Merge branch 'feature/PI-477-query_by_tag_ignore_chunky_fields' into release/2024-09-13

megan-bower4 · megan-bower4 · commit 10d9fedd2d20 · 2024-09-13T13:43:36.000+01:00
diff --git a/src/api/searchSdsDevice/src/v1/steps.py b/src/api/searchSdsDevice/src/v1/steps.py
@@ -7,6 +7,8 @@
 from event.step_chain import StepChain
 from pydantic import ValidationError
 
+FIELDS_TO_DROP = ["tags"]
+
 
 def parse_event_query(data, cache):
     event = APIGatewayProxyEvent(data[StepChain.INIT])
@@ -31,7 +33,7 @@ def query_devices(data, cache) -> List[dict]:
     device_repo = DeviceRepository(
         table_name=cache["DYNAMODB_TABLE"], dynamodb_client=cache["DYNAMODB_CLIENT"]
     )
-    results = device_repo.query_by_tag(**query_params)

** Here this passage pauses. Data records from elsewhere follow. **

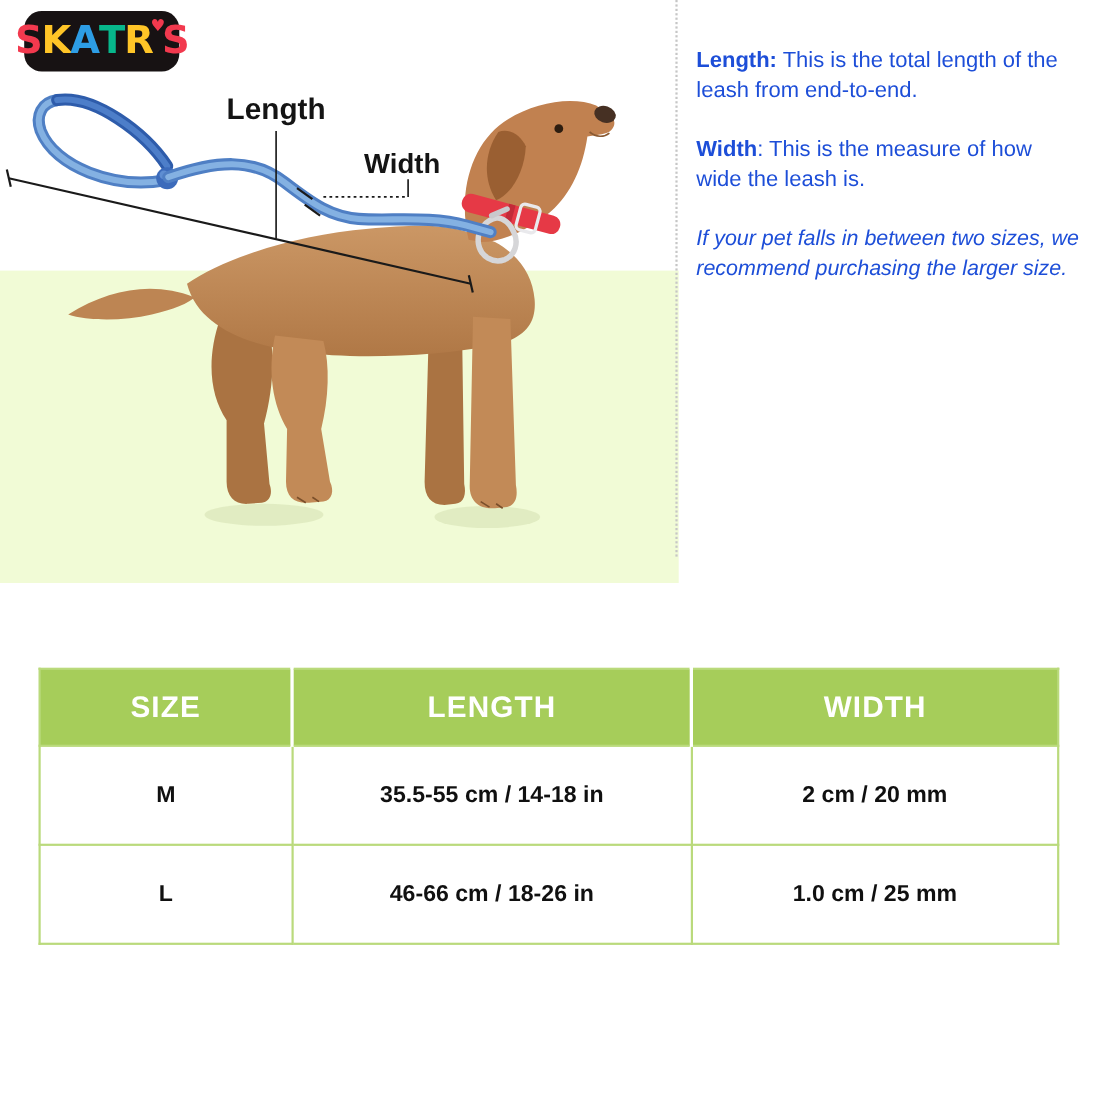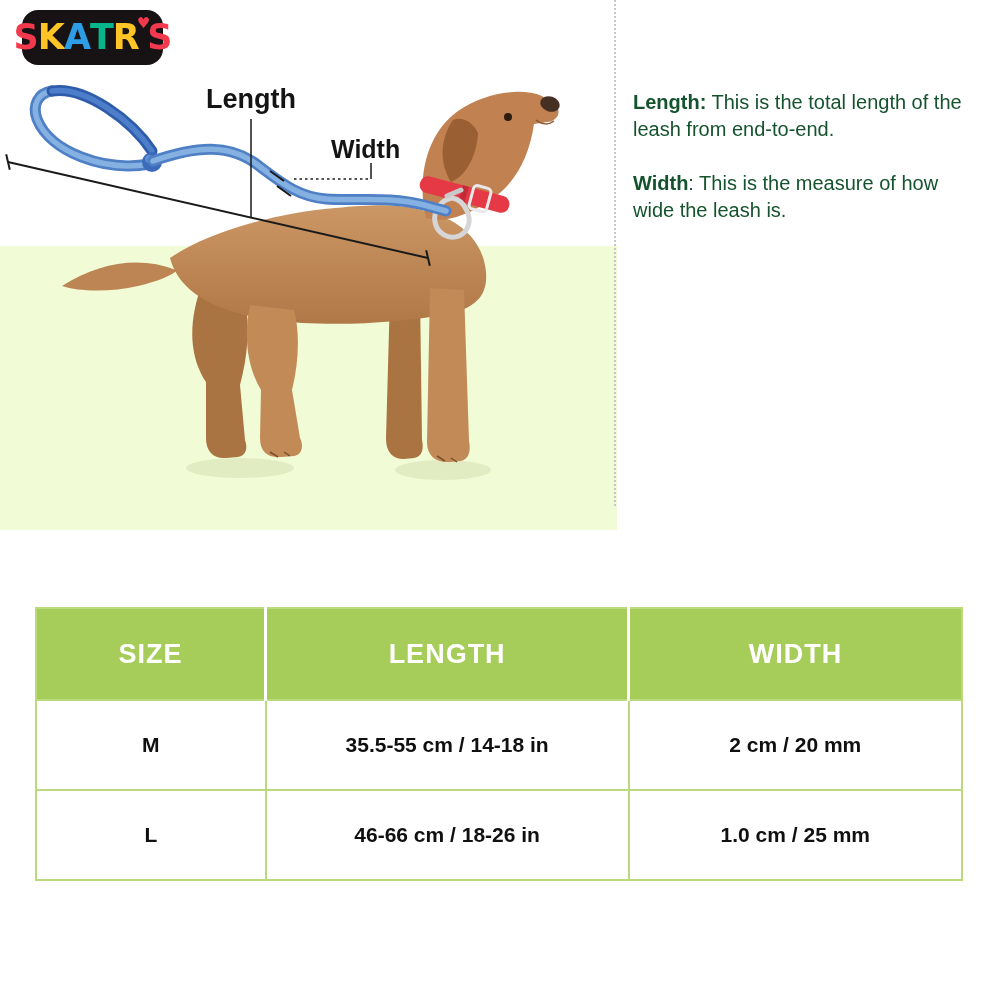"Length: This is the total" .info { color: #14532d -> #1d4ed8; margin-top: 47px -> none }
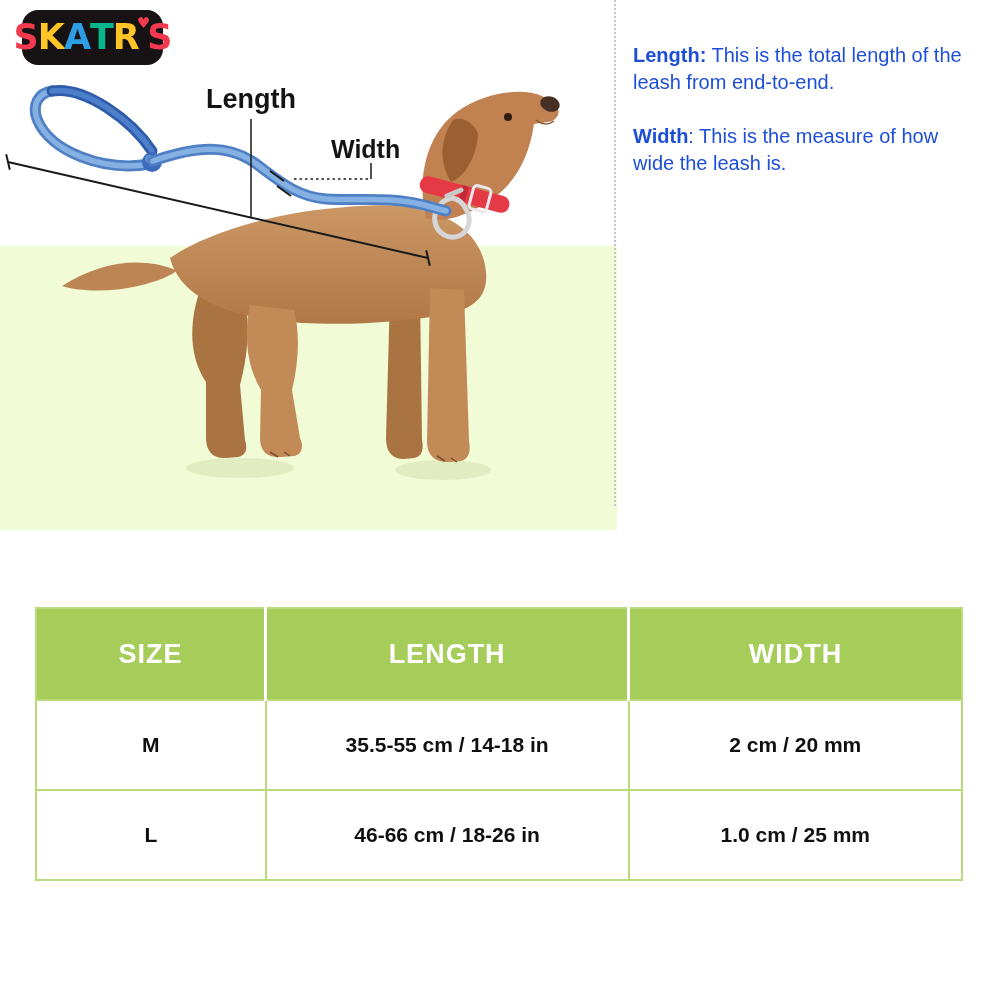"If your pet falls in" p.note { html: none -> <p>If your pet falls in between two sizes, we recommend purchasing the larger size.</p> }
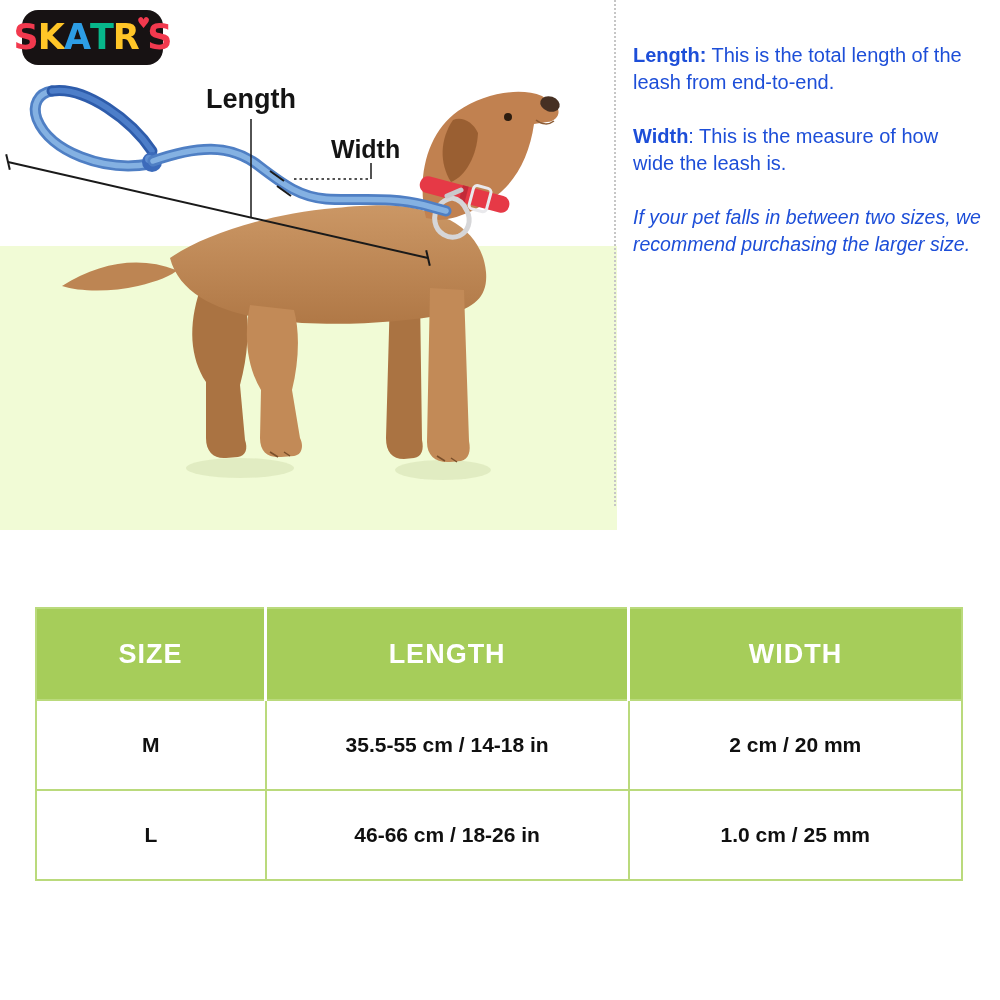"SIZE" .size-table th { height: 92px -> 70px }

+    results = device_repo.query_by_tag(fields_to_drop=FIELDS_TO_DROP, **query_params)
     return [result.state() for result in results]
 
 
diff --git a/src/api/searchSdsDevice/tests/test_index.py b/src/api/searchSdsDevice/tests/test_index.py
@@ -41,7 +41,8 @@ def _create_device(device, product_team, params):
 
     questionnaire_response = questionnaire.respond(responses=response)
     cpmdevice.add_questionnaire_response(questionnaire_response=questionnaire_response)
-    cpmdevice.add_tag(**params)
+    tag_params = [params]
+    cpmdevice.add_tags(tags=tag_params)
     return cpmdevice
 
 
diff --git a/src/api/searchSdsEndpoint/src/v1/steps.py b/src/api/searchSdsEndpoint/src/v1/steps.py
@@ -7,6 +7,8 @@
 from event.step_chain import StepChain
 from pydantic import ValidationError
 
+FIELDS_TO_DROP = ["tags"]
+
 
 def parse_event_query(data, cache):
     event = APIGatewayProxyEvent(data[StepChain.INIT])
@@ -32,7 +34,7 @@ def query_endpoints(data, cache) -> List[dict]:
     device_repo = DeviceRepository(
         table_name=cache["DYNAMODB_TABLE"], dynamodb_client=cache["DYNAMODB_CLIENT"]
     )
-    results = device_repo.query_by_tag(**query_params)
+    results = device_repo.query_by_tag(fields_to_drop=FIELDS_TO_DROP, **query_params)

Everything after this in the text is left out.